## What the task requires
In the data below, one line contains "Ca-0 | Stock: CS76358 -> CS76459" and a later one contains "ICE33 | Stock: CS76372 -> CS76370". Print both, with every line between them, exactly and alone.

------ Exercise data ------

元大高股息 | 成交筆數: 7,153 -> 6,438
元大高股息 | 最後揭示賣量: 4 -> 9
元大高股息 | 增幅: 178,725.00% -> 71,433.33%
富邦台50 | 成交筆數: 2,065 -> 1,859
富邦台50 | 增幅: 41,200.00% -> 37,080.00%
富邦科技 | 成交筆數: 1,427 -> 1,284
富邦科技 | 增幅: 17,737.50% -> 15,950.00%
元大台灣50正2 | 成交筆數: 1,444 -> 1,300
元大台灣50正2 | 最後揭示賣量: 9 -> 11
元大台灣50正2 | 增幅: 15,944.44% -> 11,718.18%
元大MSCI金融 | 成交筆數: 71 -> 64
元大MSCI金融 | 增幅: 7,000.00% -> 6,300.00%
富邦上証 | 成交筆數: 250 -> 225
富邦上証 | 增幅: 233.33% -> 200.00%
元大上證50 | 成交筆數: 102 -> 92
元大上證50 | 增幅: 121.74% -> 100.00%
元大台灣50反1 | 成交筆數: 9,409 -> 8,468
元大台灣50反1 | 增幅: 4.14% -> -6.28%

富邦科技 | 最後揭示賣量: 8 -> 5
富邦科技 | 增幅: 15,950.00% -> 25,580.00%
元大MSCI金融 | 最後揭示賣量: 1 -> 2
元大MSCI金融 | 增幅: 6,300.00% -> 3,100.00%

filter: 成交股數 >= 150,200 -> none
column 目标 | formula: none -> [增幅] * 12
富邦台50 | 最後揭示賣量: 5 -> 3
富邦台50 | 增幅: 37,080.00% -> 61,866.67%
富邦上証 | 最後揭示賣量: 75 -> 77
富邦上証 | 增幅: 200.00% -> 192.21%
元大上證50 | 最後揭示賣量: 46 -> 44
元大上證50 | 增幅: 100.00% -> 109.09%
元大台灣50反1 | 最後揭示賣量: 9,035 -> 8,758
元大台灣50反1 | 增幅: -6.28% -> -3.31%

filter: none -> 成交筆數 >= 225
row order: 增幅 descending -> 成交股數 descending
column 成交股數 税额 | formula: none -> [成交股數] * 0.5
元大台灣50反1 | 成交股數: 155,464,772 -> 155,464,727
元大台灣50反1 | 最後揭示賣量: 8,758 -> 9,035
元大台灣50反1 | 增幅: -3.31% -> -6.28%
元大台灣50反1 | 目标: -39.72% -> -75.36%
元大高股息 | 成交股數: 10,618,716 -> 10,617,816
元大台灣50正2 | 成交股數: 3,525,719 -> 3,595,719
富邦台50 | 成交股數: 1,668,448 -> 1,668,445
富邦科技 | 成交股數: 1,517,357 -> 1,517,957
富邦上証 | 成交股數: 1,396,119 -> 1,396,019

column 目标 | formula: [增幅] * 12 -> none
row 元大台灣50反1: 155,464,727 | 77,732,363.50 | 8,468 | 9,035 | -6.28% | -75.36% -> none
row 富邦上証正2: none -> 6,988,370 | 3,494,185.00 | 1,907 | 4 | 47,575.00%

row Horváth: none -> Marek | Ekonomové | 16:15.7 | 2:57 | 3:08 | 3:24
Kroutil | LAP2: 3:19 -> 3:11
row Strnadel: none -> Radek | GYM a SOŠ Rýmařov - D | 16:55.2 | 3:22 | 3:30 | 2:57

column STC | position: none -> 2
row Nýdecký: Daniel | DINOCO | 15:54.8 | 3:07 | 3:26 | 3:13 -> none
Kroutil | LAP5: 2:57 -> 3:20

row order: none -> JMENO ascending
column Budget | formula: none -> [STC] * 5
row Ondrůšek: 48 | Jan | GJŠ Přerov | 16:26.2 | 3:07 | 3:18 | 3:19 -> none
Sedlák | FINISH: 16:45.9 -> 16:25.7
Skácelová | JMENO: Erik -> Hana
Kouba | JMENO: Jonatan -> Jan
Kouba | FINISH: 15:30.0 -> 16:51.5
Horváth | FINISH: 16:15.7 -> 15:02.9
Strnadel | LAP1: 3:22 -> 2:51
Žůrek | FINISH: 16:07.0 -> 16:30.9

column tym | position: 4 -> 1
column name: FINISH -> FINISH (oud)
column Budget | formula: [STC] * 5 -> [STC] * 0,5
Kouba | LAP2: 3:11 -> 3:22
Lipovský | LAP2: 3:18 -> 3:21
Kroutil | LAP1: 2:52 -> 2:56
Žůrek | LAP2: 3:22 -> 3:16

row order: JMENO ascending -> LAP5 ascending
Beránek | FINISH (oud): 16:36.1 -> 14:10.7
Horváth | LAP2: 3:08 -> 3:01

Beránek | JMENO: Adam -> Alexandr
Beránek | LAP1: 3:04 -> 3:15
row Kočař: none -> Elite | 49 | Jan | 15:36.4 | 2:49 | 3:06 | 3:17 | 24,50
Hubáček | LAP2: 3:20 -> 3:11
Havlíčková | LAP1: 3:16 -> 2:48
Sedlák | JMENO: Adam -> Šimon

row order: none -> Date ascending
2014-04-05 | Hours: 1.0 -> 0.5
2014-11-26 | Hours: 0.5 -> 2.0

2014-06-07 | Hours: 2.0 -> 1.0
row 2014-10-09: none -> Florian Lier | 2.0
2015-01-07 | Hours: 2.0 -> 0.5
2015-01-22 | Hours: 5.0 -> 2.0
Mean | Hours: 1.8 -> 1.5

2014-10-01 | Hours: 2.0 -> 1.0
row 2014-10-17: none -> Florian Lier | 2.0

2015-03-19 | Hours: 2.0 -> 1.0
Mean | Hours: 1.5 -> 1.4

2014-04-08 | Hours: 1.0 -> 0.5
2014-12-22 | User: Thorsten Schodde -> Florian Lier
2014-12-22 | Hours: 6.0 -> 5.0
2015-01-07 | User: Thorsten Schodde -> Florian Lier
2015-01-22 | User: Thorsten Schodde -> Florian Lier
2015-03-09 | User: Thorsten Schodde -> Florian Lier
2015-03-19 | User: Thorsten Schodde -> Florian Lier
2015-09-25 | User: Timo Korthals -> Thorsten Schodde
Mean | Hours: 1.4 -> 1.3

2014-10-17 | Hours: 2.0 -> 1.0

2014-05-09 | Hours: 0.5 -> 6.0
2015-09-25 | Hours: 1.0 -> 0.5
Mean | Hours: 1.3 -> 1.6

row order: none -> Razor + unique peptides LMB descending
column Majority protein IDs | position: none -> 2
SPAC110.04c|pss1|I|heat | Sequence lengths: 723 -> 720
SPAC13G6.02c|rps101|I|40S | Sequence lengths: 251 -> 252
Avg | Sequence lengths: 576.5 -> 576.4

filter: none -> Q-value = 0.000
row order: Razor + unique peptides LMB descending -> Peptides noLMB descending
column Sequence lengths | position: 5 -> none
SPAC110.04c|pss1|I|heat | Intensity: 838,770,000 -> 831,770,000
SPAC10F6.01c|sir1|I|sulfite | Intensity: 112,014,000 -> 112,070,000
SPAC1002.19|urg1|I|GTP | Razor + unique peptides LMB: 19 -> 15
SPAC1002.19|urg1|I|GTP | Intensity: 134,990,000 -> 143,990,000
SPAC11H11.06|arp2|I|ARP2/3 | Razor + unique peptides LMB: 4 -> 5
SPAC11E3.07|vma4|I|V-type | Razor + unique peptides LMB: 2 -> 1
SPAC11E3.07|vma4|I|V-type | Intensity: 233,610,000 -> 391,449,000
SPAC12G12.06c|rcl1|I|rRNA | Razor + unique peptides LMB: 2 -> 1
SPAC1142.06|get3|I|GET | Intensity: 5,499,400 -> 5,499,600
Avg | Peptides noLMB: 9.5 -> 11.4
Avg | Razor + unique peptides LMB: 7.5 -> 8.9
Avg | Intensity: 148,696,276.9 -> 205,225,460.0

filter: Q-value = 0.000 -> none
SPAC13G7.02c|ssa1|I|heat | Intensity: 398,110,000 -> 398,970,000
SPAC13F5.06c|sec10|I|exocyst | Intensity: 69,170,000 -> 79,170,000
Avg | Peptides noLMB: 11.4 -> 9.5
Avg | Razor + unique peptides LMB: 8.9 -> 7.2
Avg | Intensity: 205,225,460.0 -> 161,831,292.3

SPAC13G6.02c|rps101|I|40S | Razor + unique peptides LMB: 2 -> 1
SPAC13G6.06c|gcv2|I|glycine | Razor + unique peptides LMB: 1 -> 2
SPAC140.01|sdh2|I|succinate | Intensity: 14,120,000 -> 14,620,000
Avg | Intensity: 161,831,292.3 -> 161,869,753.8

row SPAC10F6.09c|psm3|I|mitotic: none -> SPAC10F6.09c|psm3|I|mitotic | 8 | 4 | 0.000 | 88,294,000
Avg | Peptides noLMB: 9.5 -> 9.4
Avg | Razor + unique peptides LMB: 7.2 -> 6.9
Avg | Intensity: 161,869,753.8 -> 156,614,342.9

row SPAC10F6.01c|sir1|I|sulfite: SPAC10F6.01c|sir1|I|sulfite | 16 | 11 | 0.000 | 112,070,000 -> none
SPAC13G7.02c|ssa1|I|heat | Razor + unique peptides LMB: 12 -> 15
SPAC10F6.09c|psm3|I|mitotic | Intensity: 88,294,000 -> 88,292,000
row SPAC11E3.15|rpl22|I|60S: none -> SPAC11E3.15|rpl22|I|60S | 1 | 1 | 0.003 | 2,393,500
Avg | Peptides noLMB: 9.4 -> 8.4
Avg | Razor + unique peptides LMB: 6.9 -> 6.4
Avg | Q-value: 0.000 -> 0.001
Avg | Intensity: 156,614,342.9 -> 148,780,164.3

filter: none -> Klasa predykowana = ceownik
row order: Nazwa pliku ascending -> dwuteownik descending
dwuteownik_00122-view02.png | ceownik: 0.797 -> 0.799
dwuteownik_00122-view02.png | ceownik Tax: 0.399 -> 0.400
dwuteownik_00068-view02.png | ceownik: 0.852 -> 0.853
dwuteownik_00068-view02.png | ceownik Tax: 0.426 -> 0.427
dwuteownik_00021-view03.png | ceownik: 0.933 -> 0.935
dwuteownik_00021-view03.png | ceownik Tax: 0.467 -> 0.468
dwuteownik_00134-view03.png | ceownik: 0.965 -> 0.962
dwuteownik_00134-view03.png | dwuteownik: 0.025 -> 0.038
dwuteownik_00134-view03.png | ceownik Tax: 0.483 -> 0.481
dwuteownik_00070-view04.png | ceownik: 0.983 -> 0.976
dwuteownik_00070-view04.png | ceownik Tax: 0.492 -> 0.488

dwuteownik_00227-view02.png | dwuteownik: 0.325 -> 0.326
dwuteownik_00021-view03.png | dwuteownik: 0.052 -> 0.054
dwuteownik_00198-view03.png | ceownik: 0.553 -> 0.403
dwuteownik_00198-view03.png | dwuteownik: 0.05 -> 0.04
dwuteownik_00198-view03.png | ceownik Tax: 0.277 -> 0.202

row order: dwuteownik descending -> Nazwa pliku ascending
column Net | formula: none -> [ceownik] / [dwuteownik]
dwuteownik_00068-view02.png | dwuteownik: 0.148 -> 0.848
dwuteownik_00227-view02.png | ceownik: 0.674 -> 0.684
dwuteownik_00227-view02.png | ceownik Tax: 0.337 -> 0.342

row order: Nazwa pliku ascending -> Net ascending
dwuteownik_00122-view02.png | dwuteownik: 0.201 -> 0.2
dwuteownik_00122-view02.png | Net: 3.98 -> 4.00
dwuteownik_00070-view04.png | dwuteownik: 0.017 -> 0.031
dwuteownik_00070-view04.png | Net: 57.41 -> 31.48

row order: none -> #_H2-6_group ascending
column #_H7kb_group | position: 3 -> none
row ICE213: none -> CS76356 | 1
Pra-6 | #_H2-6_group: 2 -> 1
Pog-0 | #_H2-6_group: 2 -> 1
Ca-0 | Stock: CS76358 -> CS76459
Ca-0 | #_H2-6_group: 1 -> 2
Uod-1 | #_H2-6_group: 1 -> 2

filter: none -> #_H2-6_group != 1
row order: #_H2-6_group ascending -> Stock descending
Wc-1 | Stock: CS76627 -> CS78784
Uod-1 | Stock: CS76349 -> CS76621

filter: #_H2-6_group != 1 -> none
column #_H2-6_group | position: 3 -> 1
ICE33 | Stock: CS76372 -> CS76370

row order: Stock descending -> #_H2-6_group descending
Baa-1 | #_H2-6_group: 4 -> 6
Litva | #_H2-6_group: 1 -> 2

------

## Answer section
Ca-0 | Stock: CS76358 -> CS76459
Ca-0 | #_H2-6_group: 1 -> 2
Uod-1 | #_H2-6_group: 1 -> 2

filter: none -> #_H2-6_group != 1
row order: #_H2-6_group ascending -> Stock descending
Wc-1 | Stock: CS76627 -> CS78784
Uod-1 | Stock: CS76349 -> CS76621

filter: #_H2-6_group != 1 -> none
column #_H2-6_group | position: 3 -> 1
ICE33 | Stock: CS76372 -> CS76370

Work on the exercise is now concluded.